The Family "Factory": Virginia Satir's Family Roles
Virginia Satir studied families and created an idea of family roles in the household. She believed a role that a person assumes in their family tends to be the founding of where the adult will grow. She recognized the importance an original family plays in shaping personality. She looked at the differences between a healthy functioning family and a dysfunctional family as she was especially interested in the roles that family members tend to adopt in order to compensate when healthy dynamics are lacking.
In speaking about a healthy family, the function involves open and reciprocated displays of affection and expressions of positive regard and love for one another. Satir also emphasized greatly the power that compassionate, nurturing relationships have in developing well-adjusted future adults.
Sometimes family members lack the ability to openly express emotion and effection. When Satir viewed this, she suggested that personality roles tend to emerge in place of authentic identities. In her notes, she proposed there were five commonly played roles that family members are likely to adopt, especially in times of stress and/or extreme horror's. The roles include:
- The Blamer - The family member who constantly finds fault and criticizes
- The Computer - The non-affectionate intellectual
- The Distractor - The person who stirs things up in order to shift the focus away from emotional issues
- The Placator - The apologetic peaople-pleaser
- The Leveler - The open, honest, and direct communicator
Only leveler's maintain a healthy, congruent position where their inner feelings match their communications with the rest of the family The other roles adopt their various roles because low self-esteem makes them afraid to show or share their true feelings. Placators are frightened and scared of disapproval. Blamers attack others to hide their feelings of unworthiness. Computers rely on their intellect to stop from acknowledging their feelings. Distracters, sometimes the youngest in the family, believe they will only be loved if they are viewed as cute and harmless.

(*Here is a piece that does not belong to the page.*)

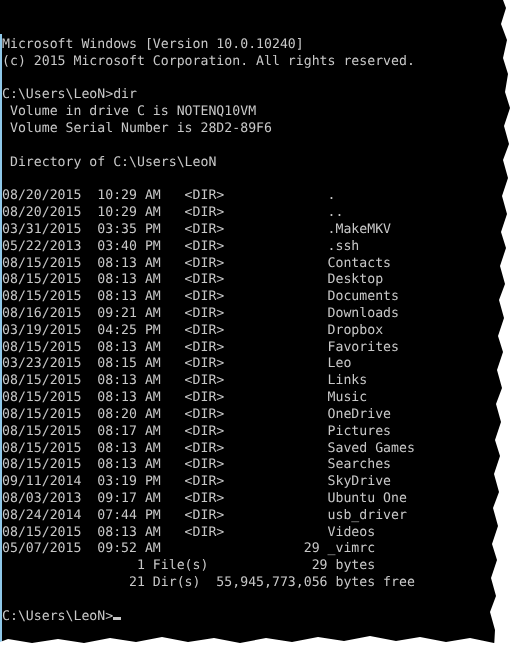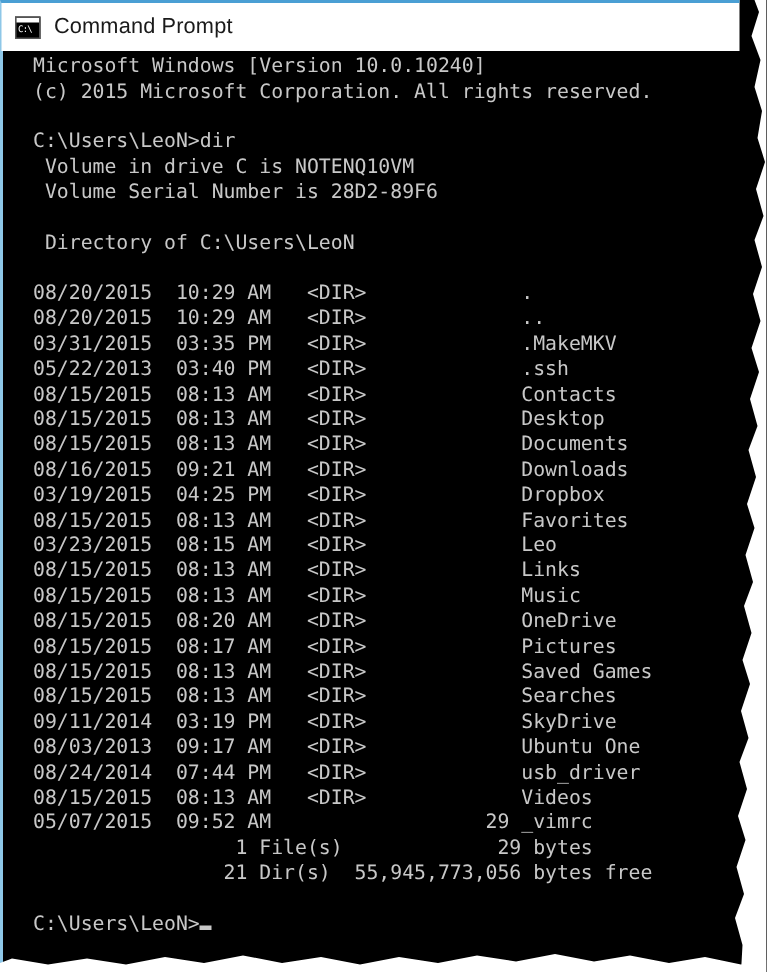"Command Prompt" div { html: <div> <div> <div></div> <div>C:\</div> </div> <div>Command Prompt</div> </div> -> none }
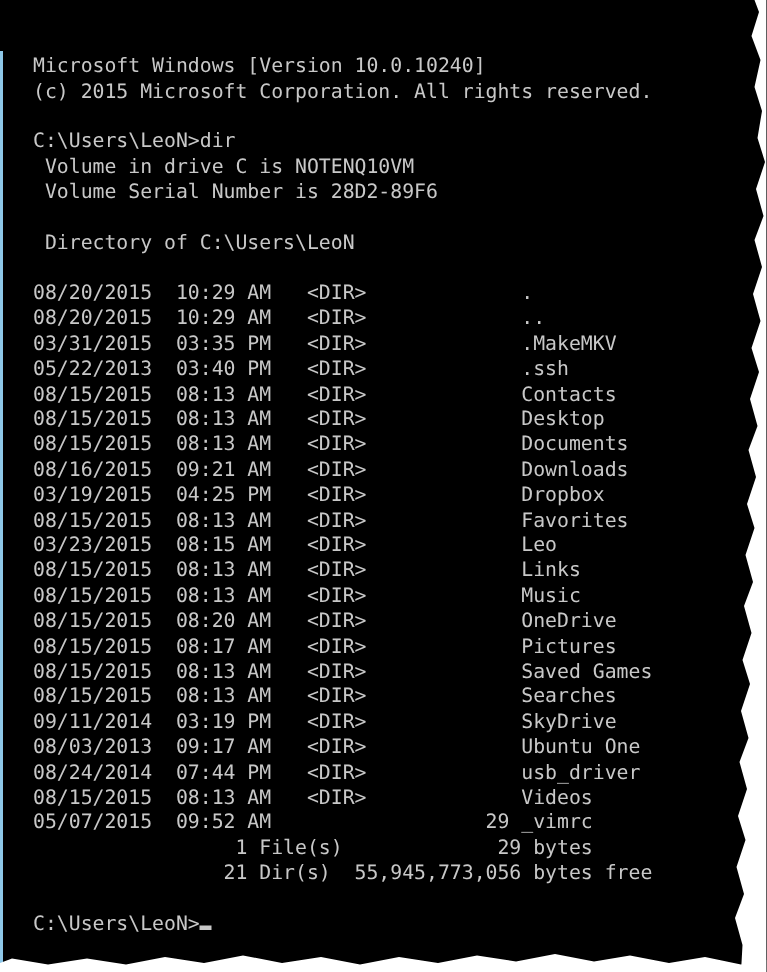"Microsoft Windows [Version 10.0.10240]" #console-text { padding: 3px 0 0 20px -> 3px 0 0 0 }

These roles that are adopted may allow the family to function. However, they can overwhelm each individual's ability to be themselves. Satir believed that in order to cast aside these false identities picked up during trials, we must accept self-worth as a birthright. Once this realization is accepted, it will be possible to start moving toward a truly fulfilling existence. This new stage of who they are starts with a commitment to straightforward, open, and honest communication.
The need for basic, positive, emotional connections remains at the root of Satir's work. She believed that love and acceptance are the most potent healing forces for any dysfunctional family. By fostering close, compassionate relationships with her patients, she mimicked the dynamic she was encouraging them to adopt.
Virginia Satir (1916-1988)
Born on a farm in Wisconsin, Satir decided she wanted to be a "detective of people's parents" when she was six. For two years, she lost her hearing due to an illness. However, instead of harming her perceptiveness, she became even more acutely observant of nonverbal communication. Some believe this fact gave her a sensitive insight into human behavior. Her father was an alcoholic and she was well aware of the dynamics of caretaking, blaming, and pleasing that went on around her during her own childhood. In desiring to help children, she trained as a teacher, yet her interest in problems of self-esteem in children drew her to a master's degree in social work. She never stopped focusing on aiding children and proof of this consists of the first formal family therapsy training program that she created in the United States. The "Satir Model" is still influential in personal, organizational, and family psychology.